- [WHAT YOU ARE ASKED TO DO]: Return, from the material below, each line in which "inline" occurs.
+ + +
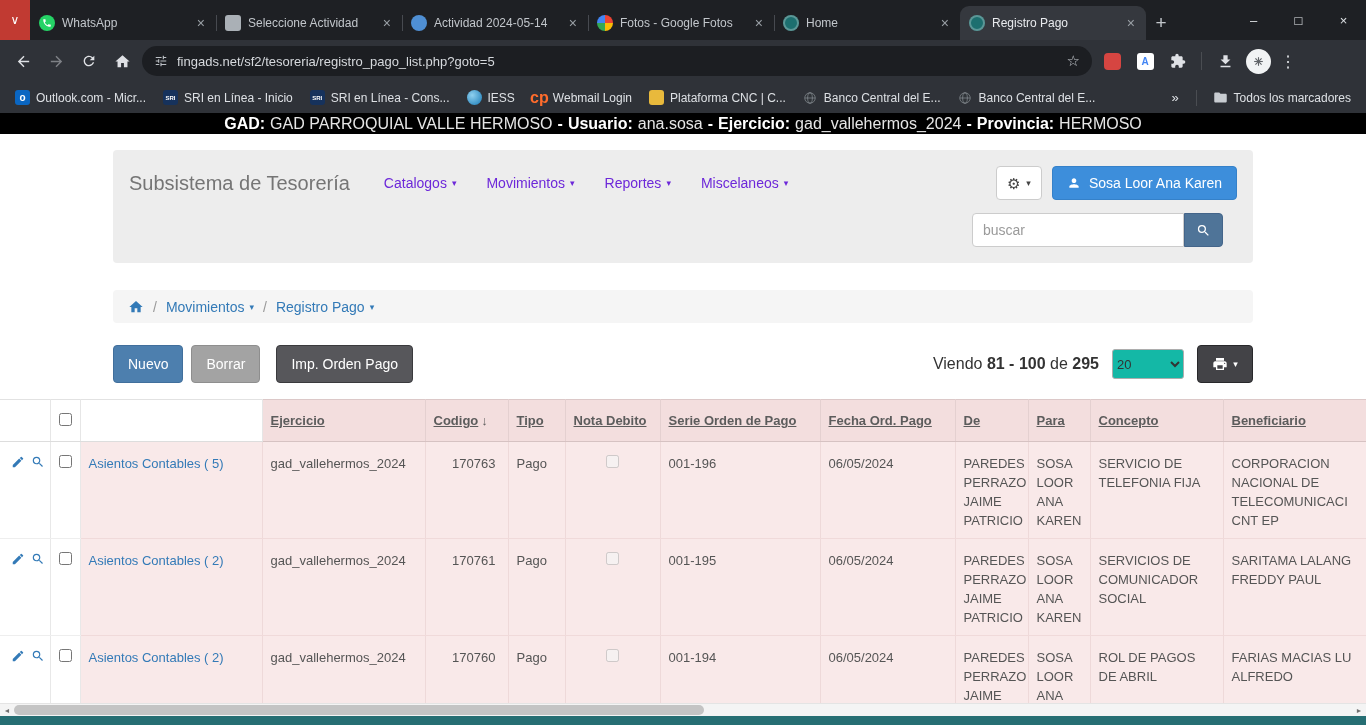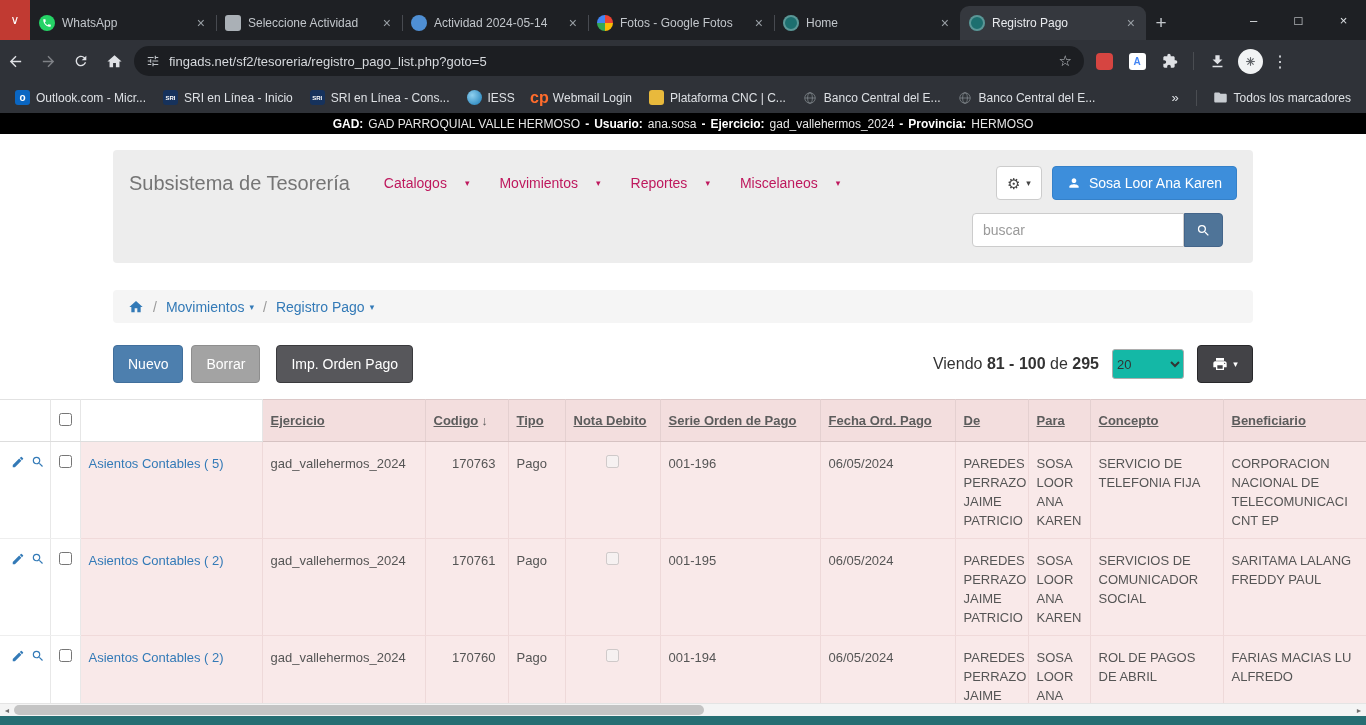--- a/index.html
+++ b/index.html
@@ -26,7 +26,7 @@
   .fav-teal{background:#1d6f6f;box-shadow:inset 0 0 0 2px rgba(255,255,255,.28)}
 
   
-  .toolbar{height:42px;background:#2f3238;display:flex;align-items:center;padding:0 2px;gap:7px;flex:none}
+  .toolbar{height:42px;background:#2f3238;display:flex;align-items:center;padding:0 10px;gap:7px;flex:none}
   .tb-icon{width:26px;height:26px;display:flex;align-items:center;justify-content:center;flex:none;cursor:pointer}
   .dim svg{opacity:.45}
   .url-pill{height:30px;background:#1c1e22;border-radius:15px;display:flex;align-items:center;gap:9px;padding:0 12px;flex:1;max-width:950px;min-width:0}

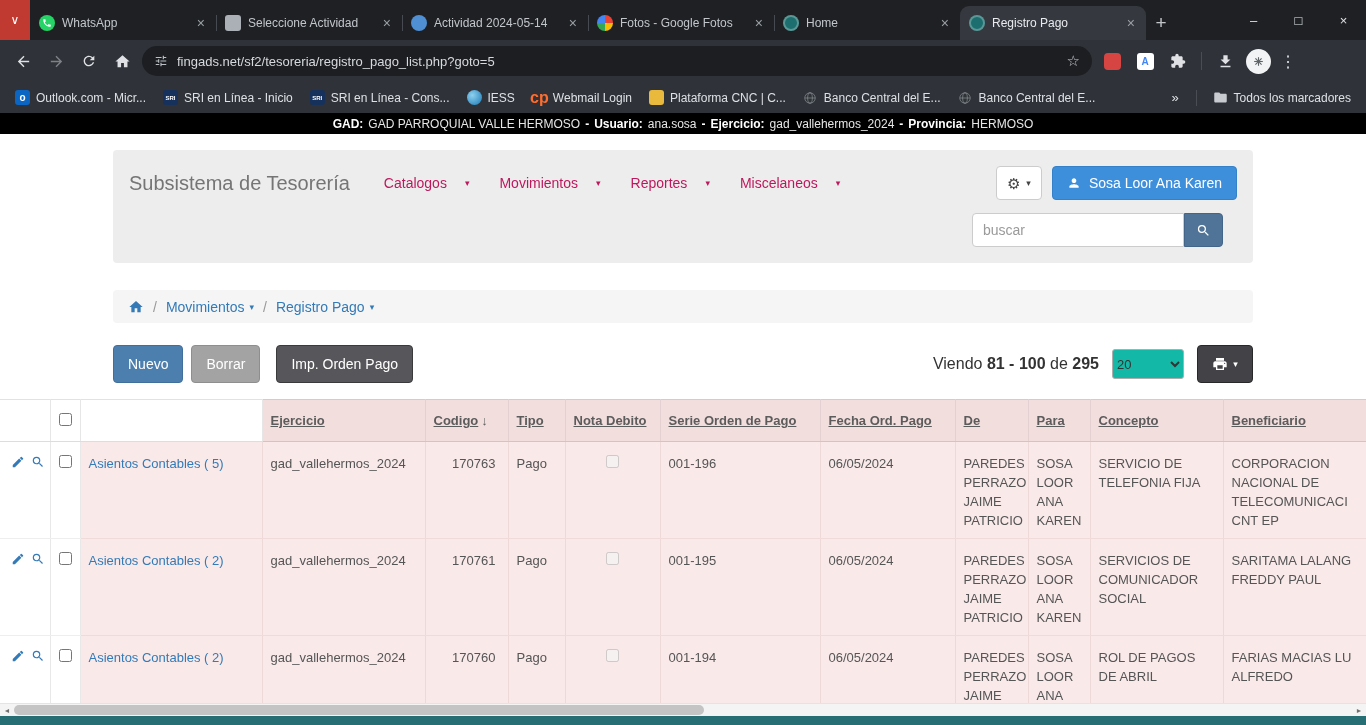--- a/index.html
+++ b/index.html
@@ -53,7 +53,7 @@
 
   
   .page{flex:1;background:#fff;position:relative;overflow:hidden}
-  .infobar{height:21px;background:#000;color:#e6e6e6;font-size:12px;display:flex;align-items:center;justify-content:center;gap:5px;white-space:nowrap}
+  .infobar{height:21px;background:#000;color:#e6e6e6;font-size:16px;display:flex;align-items:center;justify-content:center;gap:5px;white-space:nowrap}
   .ib-b{font-weight:bold;color:#fff}
   .container{width:1140px;margin:16px auto}
 

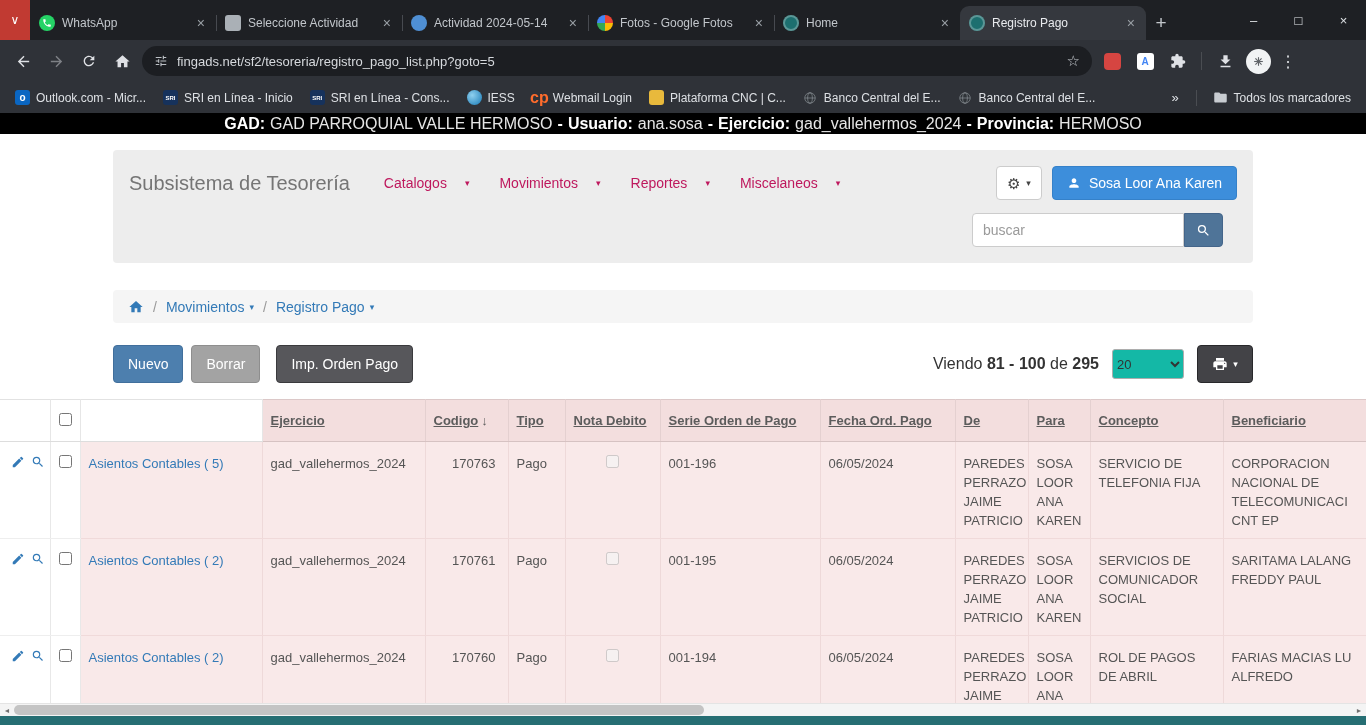--- a/index.html
+++ b/index.html
@@ -60,7 +60,7 @@
   .panel{background:#ededed;margin-top:14px;padding:16px;border-radius:4px}
   .panel-row1{display:flex;align-items:center}
   .app-title{font-size:20px;color:#757575;margin-right:34px;white-space:nowrap}
-  .nav-item{display:inline-flex;align-items:center;gap:18px;color:#be185d;font-size:14px;margin-right:30px;cursor:pointer}
+  .nav-item{display:inline-flex;align-items:center;gap:5px;color:#6d28d9;font-size:14px;margin-right:30px;cursor:pointer}
   .caret{font-size:9px}
   .spacer{flex:1}
   .gear-btn{background:#fff;border:1px solid #ccc;border-radius:4px;height:34px;padding:0 10px;display:flex;align-items:center;gap:6px;color:#444;cursor:pointer;font-family:inherit}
+ + +
- [TASK SOLUTION]:
-  .nav-item{display:inline-flex;align-items:center;gap:18px;color:#be185d;font-size:14px;margin-right:30px;cursor:pointer}
+  .nav-item{display:inline-flex;align-items:center;gap:5px;color:#6d28d9;font-size:14px;margin-right:30px;cursor:pointer}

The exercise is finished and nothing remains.